This frustration is what led legendary Swiss psychiatrist Carl Jung — founding father of modern analytical psychology, and a great champion of the human spirit — to write a blistering review of Ulysses a decade after the novel’s release, published in the German journal Europäische Revue in September of 1932. Found in the second volume of Robert Deming’s James Joyce: The Critical Heritage (public library), the review is intriguing and even irresistibly delightful — especially for me, as someone who believes that the “critic” better serves the public as a celebrator rather than eviscerator — because Jung’s disgruntlement seems directed at his own exasperation, almost as though he was more upset with his own response to reading the book than with Joyce for writing it. It is the experience that Jung criticizes — well capable of admitting Joyce’s artistic genius, he remains nonetheless amusingly aggravated by the book’s effect on him. But this strange and all too human duality is best exemplified by a curious letter Jung sent to Joyce shortly after the review was published, reproduced below.

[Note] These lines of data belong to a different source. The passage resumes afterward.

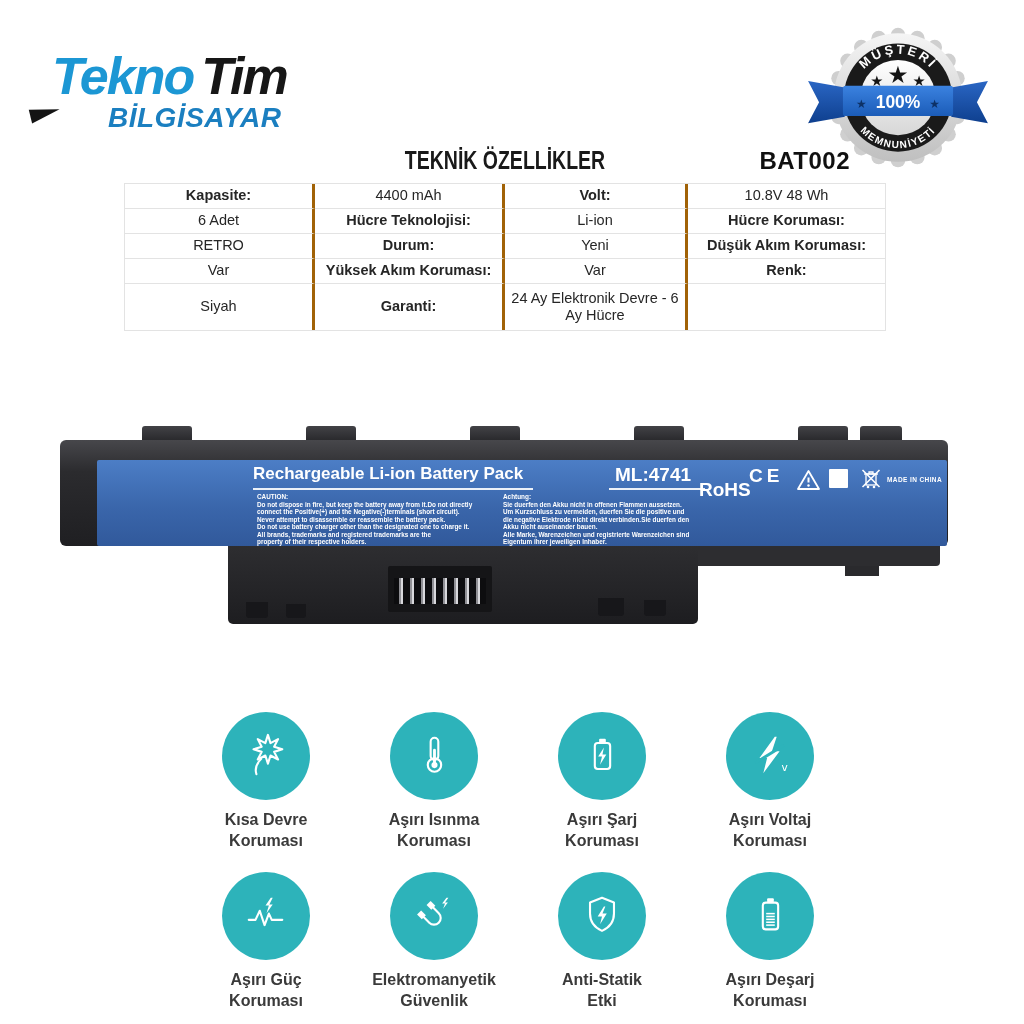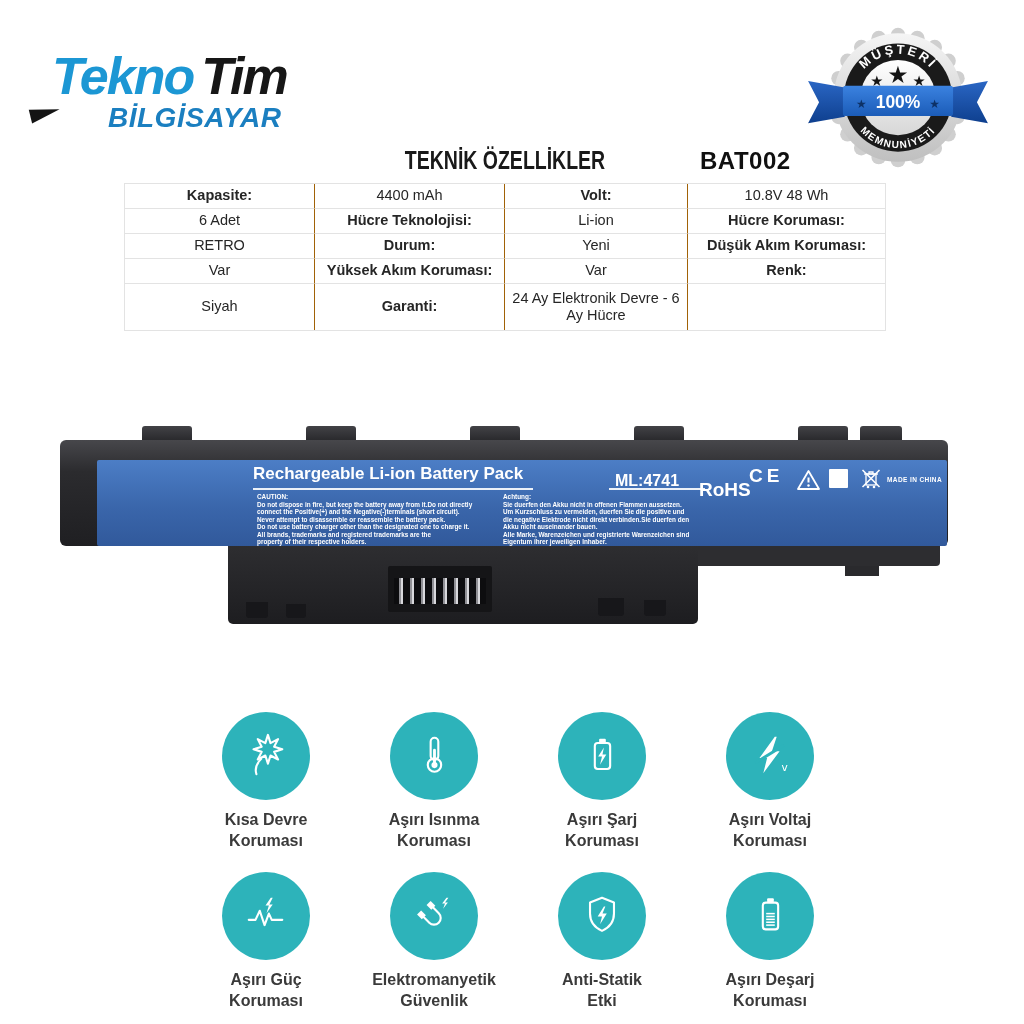--- a/index.html
+++ b/index.html
@@ -13,29 +13,29 @@
   .logo-title{position:absolute;left:52px;top:46px;font-style:italic;font-weight:bold;
     font-size:52px;letter-spacing:-2px;white-space:nowrap;}
   .logo-tekno{color:#1c97d4;}
   .logo-tim{color:#171717;margin-left:8px;}
   .logo-sub{position:absolute;left:108px;top:102px;font-style:italic;font-weight:bold;
     font-size:28px;color:#1b7fc0;letter-spacing:.5px;}
 
   
   .section-title{position:absolute;left:360px;top:146px;width:290px;text-align:center;
     font-weight:bold;font-size:25px;color:#191919;transform:scaleX(.78);}
-  .product-code{position:absolute;left:700px;top:147px;width:150px;text-align:left;
+  .product-code{position:absolute;left:700px;top:147px;width:150px;text-align:right;
     font-weight:bold;font-size:24px;color:#101010;letter-spacing:.5px;}
 
   
   .spec-table{position:absolute;left:124px;top:183px;width:760px;display:grid;
     grid-template-columns:190px 190px 183px 197px;
     grid-template-rows:25px 25px 25px 25px 46px;
     border:1px solid #e3e3e3;background:#fff;}
-  .spec-cell{border-right:1px solid #a16207;border-bottom:1px solid #e3e3e3;
+  .spec-cell{border-right:3px solid #a16207;border-bottom:1px solid #e3e3e3;
     display:flex;align-items:center;justify-content:center;text-align:center;
     font-size:14.5px;color:#262626;line-height:1.2;padding:0 4px;box-sizing:border-box;}
   .spec-cell:nth-child(4n){border-right:none;}
   .spec-cell:nth-child(n+17){border-bottom:none;}
   .spec-label{font-weight:bold;}
 
   
   .battery{position:absolute;left:0;top:420px;width:896px;height:250px;}
   .battery *{position:absolute;}
   .bat-tab{top:6px;width:50px;height:18px;border-radius:3px 3px 0 0;
@@ -49,21 +49,21 @@
   .bat-foot{background:#17171a;border-radius:0 0 3px 3px;}
   .bat-connector{left:388px;top:146px;width:104px;height:46px;background:#151517;border-radius:2px;}
   .pins{left:6px;top:12px;width:92px;height:26px;
     background:repeating-linear-gradient(90deg,#0d0d0f 0 5px,#8f8f94 5px 7px,#d8d8dc 7px 9px,#0d0d0f 9px 11px);}
   .bat-label{left:97px;top:40px;width:850px;height:86px;border-radius:2px;
     background:linear-gradient(180deg,#4c7ec6,#3a66ab 55%,#31599b);}
   .bat-label *{position:absolute;color:#fff;}
   .lbl-title{left:156px;top:4px;font-size:17px;font-weight:bold;white-space:nowrap;}
   .lbl-line{height:2px;background:rgba(255,255,255,.9);}
   .lbl-title-line{left:156px;top:28px;width:280px;}
-  .lbl-model{left:518px;top:12px;font-size:16px;font-weight:bold;}
+  .lbl-model{left:518px;top:4px;font-size:19px;font-weight:bold;}
   .lbl-model-line{left:512px;top:28px;width:96px;}
   .lbl-rohs{left:602px;top:19px;font-size:19px;font-weight:bold;}
   .lbl-ce{left:652px;top:5px;font-size:19px;font-weight:bold;letter-spacing:4px;}
   .lbl-warn{left:700px;top:9px;}
   .lbl-square{left:732px;top:9px;width:19px;height:19px;background:#fff;border-radius:1px;}
   .lbl-trash{left:764px;top:7px;}
   .lbl-madein{left:790px;top:16px;font-size:6.5px;font-weight:bold;letter-spacing:.4px;white-space:nowrap;}
   .lbl-block{top:33px;font-size:6.4px;line-height:7.5px;font-weight:bold;color:#eaf1fb;}
   .lbl-caution{left:160px;width:248px;}
   .lbl-achtung{left:406px;width:210px;}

Jung writes in his review:

Ulysses is a book which pours along for seven hundred and thirty-five pages, a stream of time of seven hundred and thirty-five days which all consist in one single and senseless every day of Everyman, the completely irrelevant 16th day of June 1904, in Dublin — a day on which, in all truth, nothing happens. The stream beings in the void and ends in the void. Is all of this perhaps one single, immensely long and excessively complicated Strindbergian pronouncement upon the essence of human life, and one which, to the reader’s dismay, is never finished? Perhaps it does touch upon the essence of life; but quite certainly it touches upon life’s ten thousand surfaces and their hundred thousand color gradations. As far as my glance reaches, there are in those seven hundred and thirty-five pages no obvious repetitions and not a single hallowed island where the long-suffering reader may come to rest. There is not a single place where he can seat himself, drunk with memories, and from which he can happily consider the stretch of the road he has covered, be it one hundred pages or even less… But no! The pitiless and uninterrupted stream rolls by, and its velocity or precipitation grows in the last forty pages till it sweeps away even the marks of punctuation. It thus gives cruelest expressions to that emptiness which is both breath taking and stifling, which is under such tension, or is so filled to bursting, as to grow unbearable. This thoroughly hopeless emptiness is the dominant note of the whole book. It not only begins and ends in nothingness, but it consists of nothing but nothingness. It is all infernally nugatory.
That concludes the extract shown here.